*Exercise brief*.
Using only the entries below, output the lines starting at the one containing "flex-start -> center" and ending at the one containing "margin-left: none ->", exactly and inclusive of both, omitting the pictures.

***** Records supplied *****

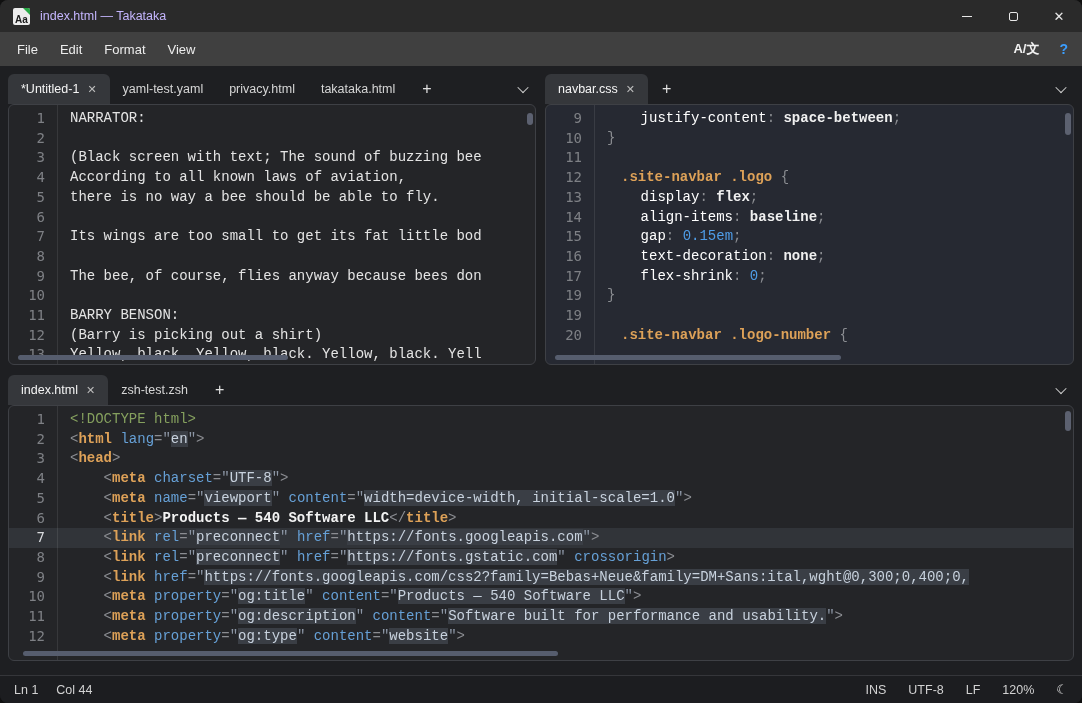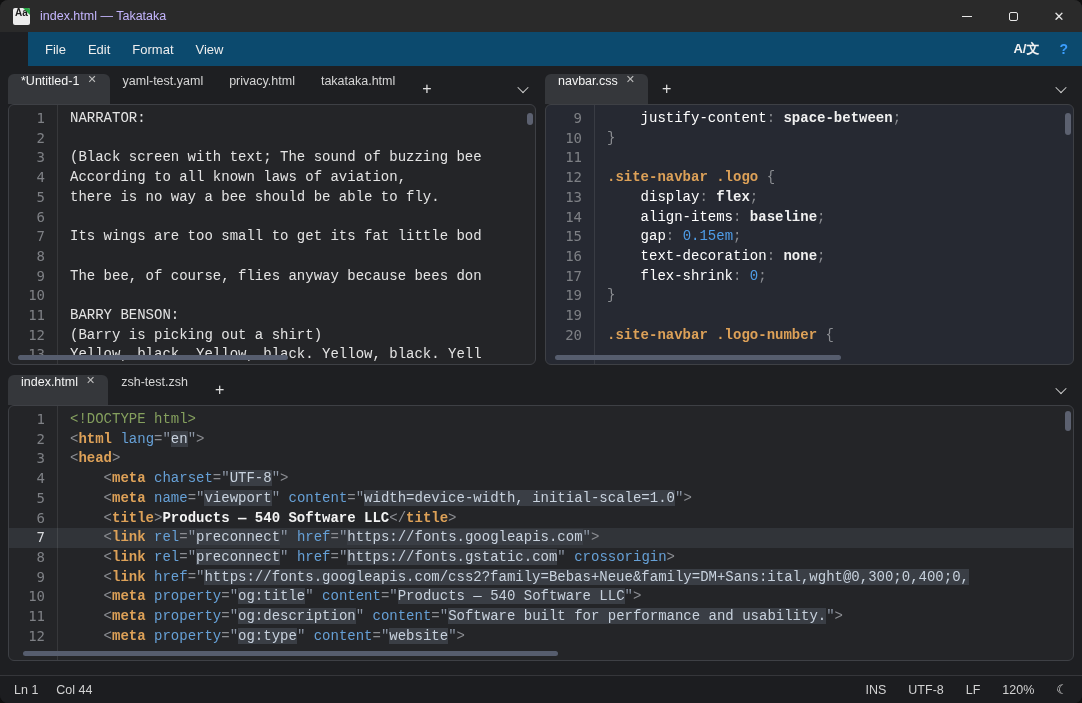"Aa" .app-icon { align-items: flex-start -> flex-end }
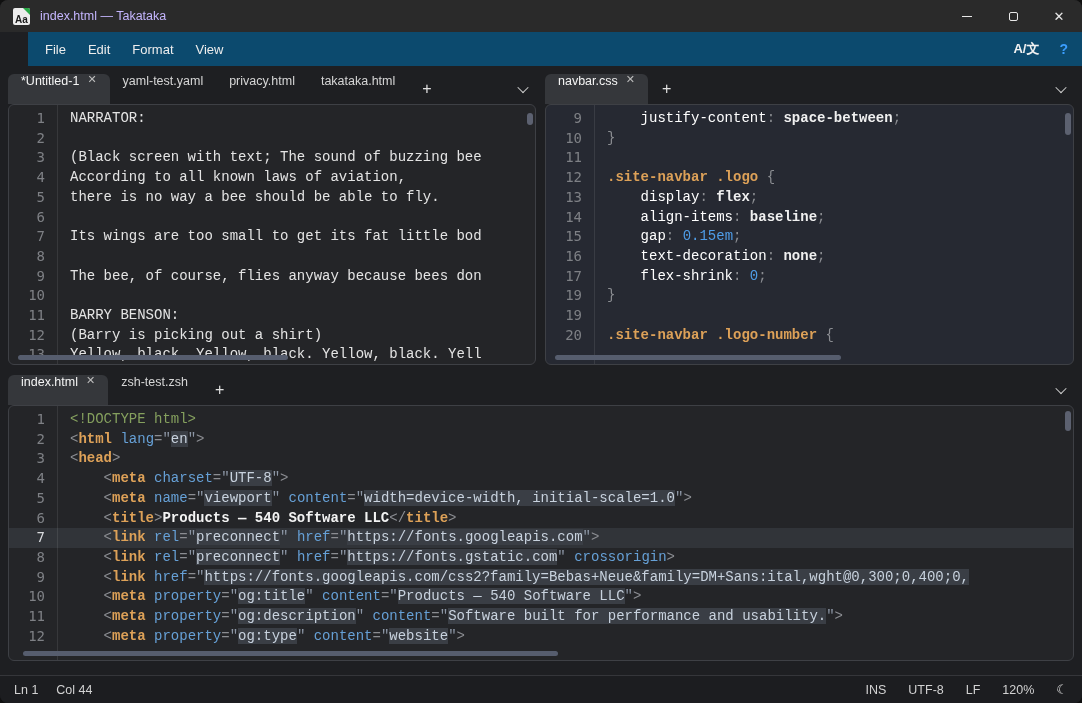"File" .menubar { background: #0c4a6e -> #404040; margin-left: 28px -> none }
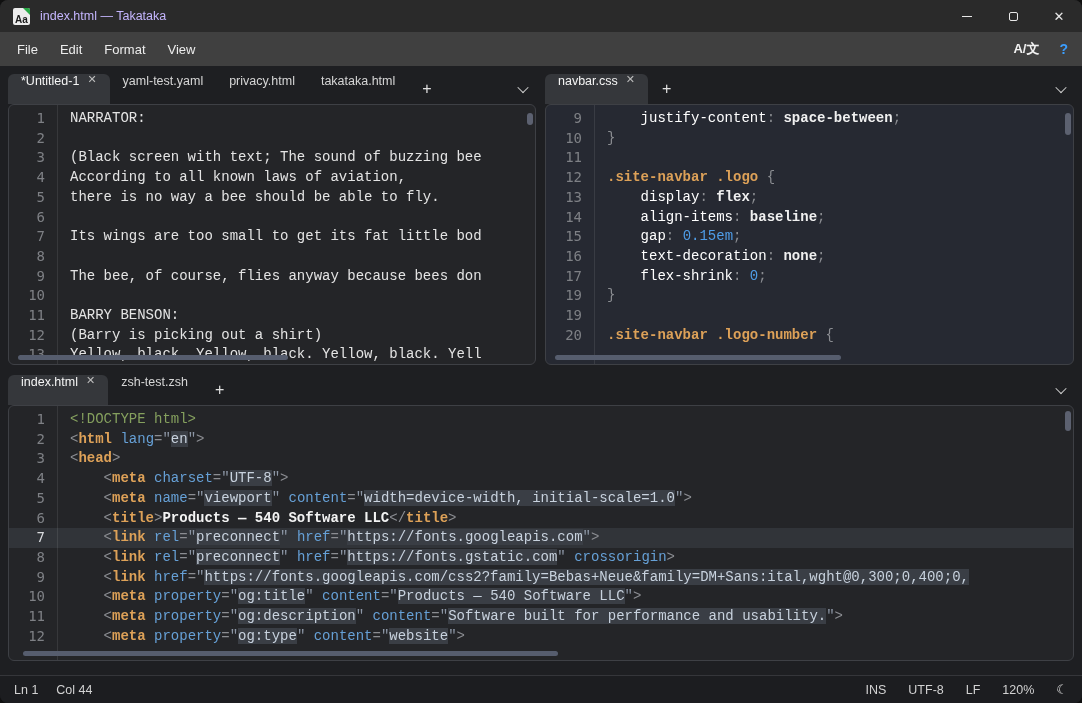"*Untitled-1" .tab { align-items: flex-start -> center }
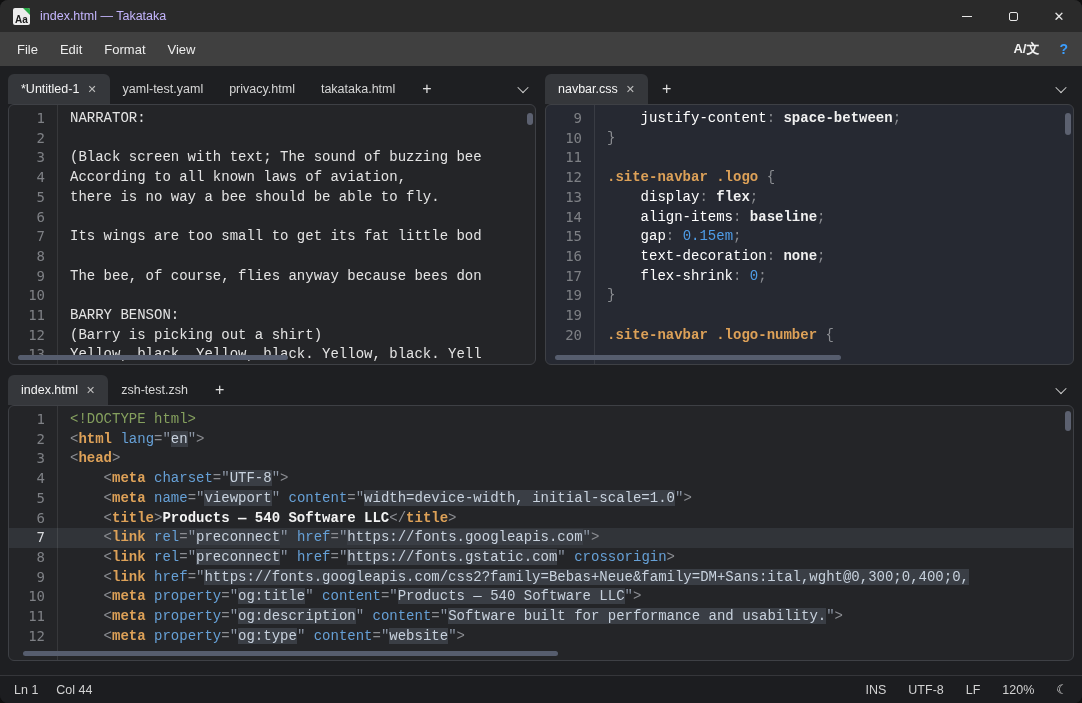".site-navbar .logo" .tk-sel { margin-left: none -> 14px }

*****
***** Records supplied *****

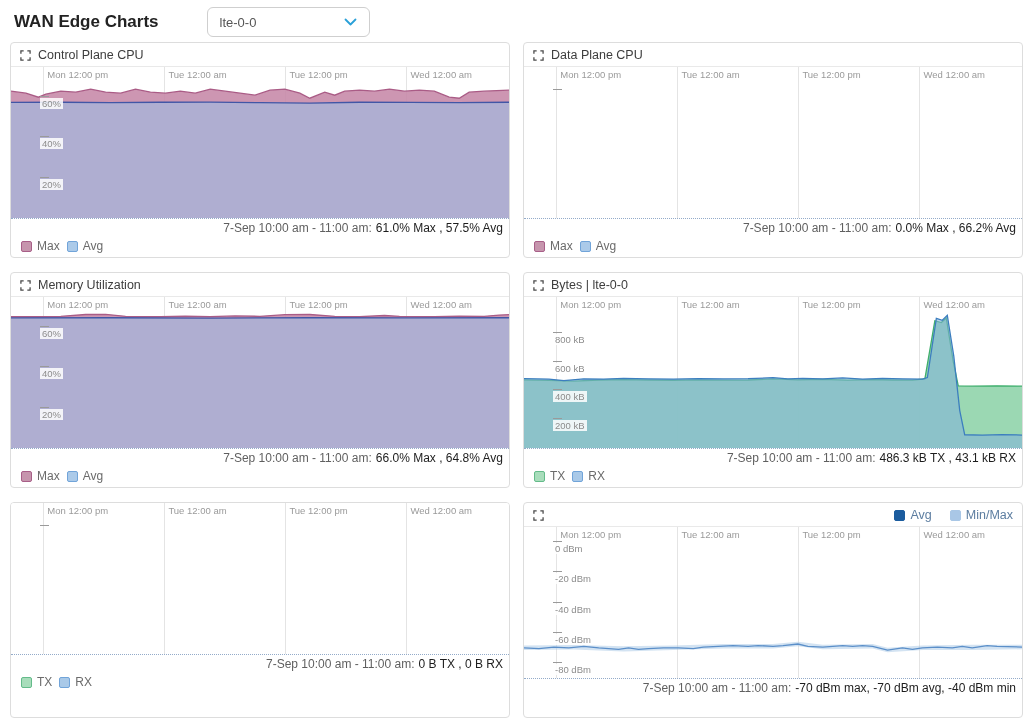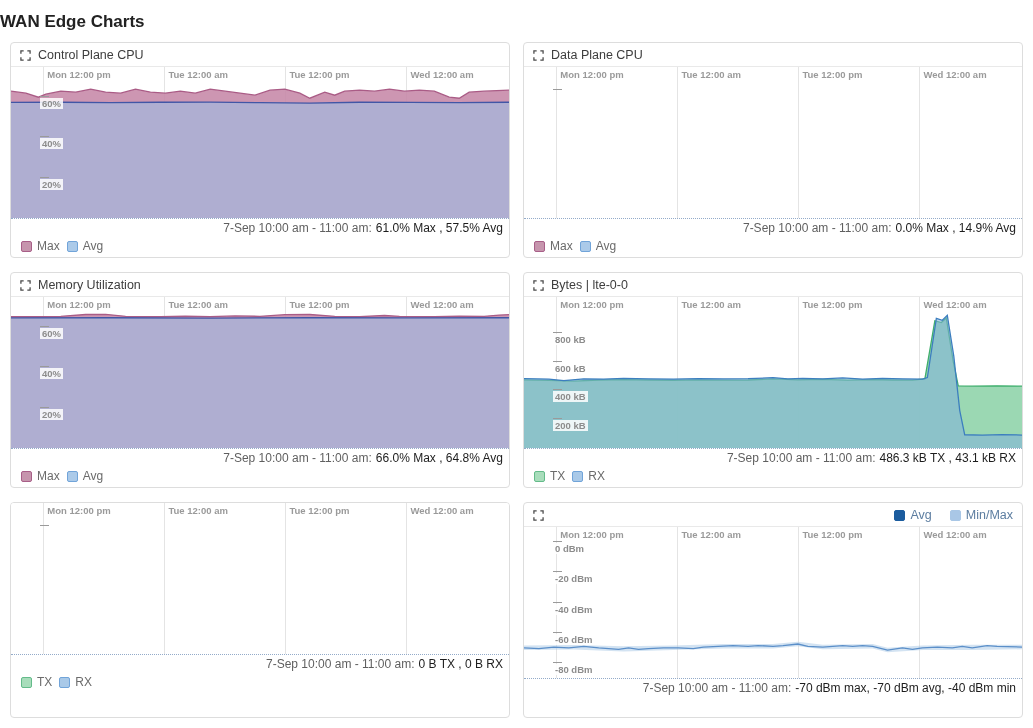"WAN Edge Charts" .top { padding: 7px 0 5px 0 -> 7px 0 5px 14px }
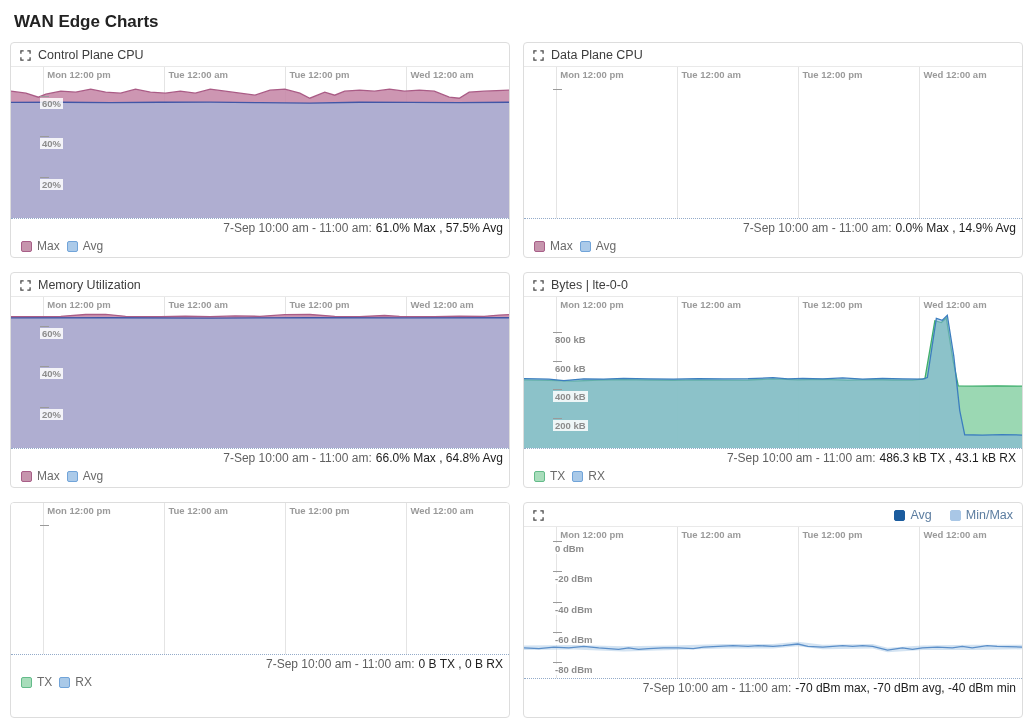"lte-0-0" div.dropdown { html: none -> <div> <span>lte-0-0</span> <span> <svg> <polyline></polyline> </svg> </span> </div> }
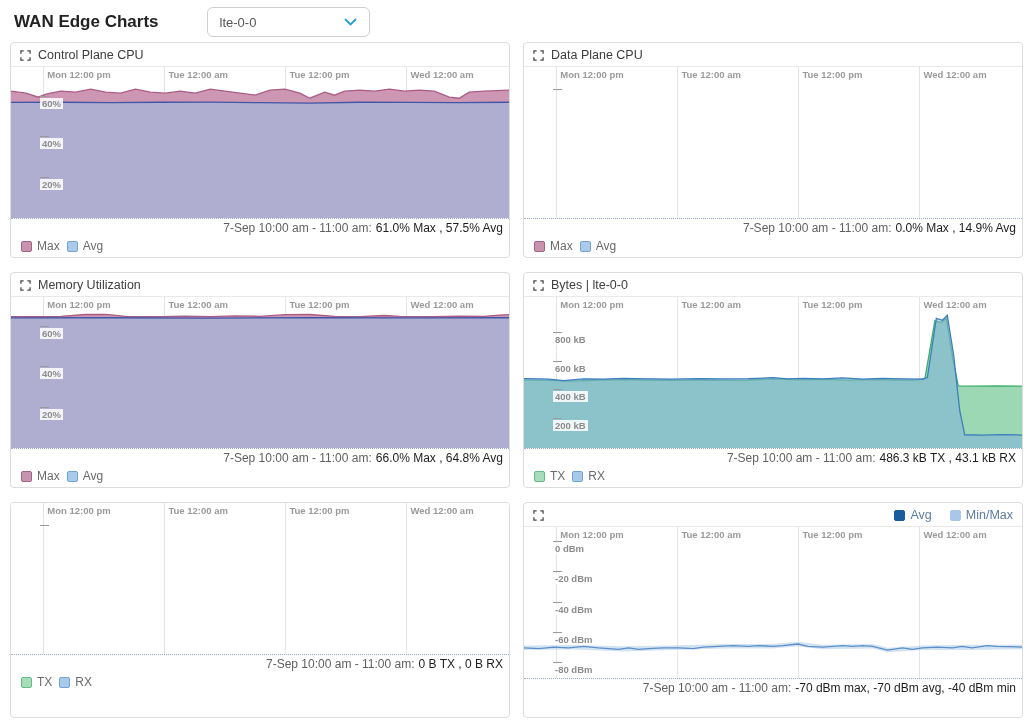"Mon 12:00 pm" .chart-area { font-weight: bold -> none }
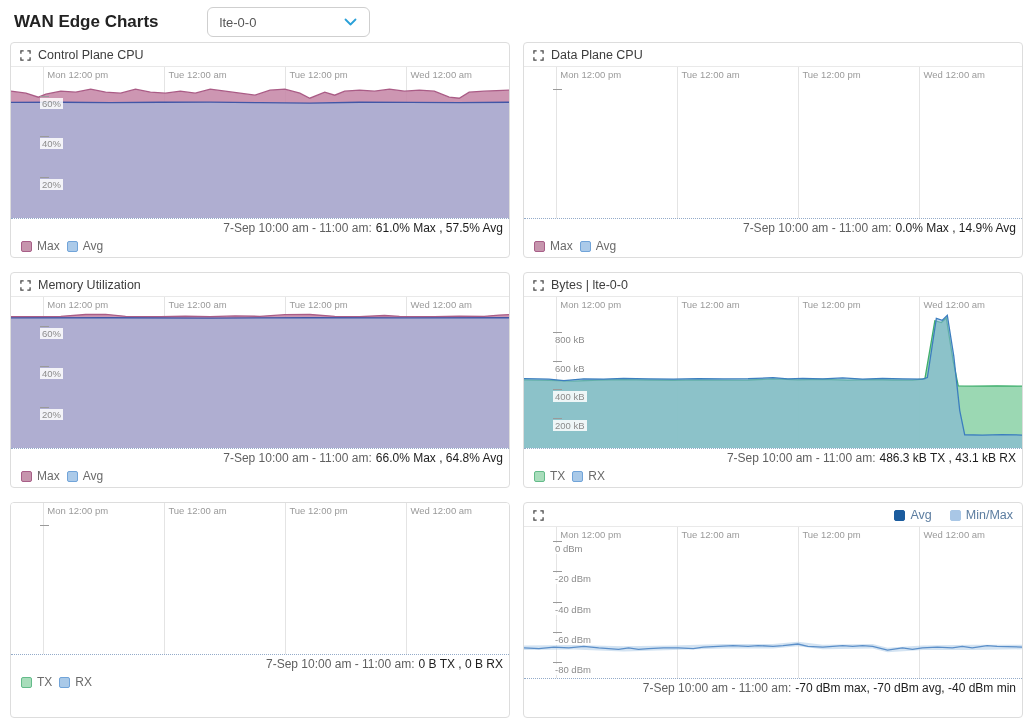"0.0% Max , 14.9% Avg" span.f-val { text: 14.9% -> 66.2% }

*****

*Written response*.
"*Untitled-1" .tab { align-items: flex-start -> center }
".site-navbar .logo" .tk-sel { margin-left: none -> 14px }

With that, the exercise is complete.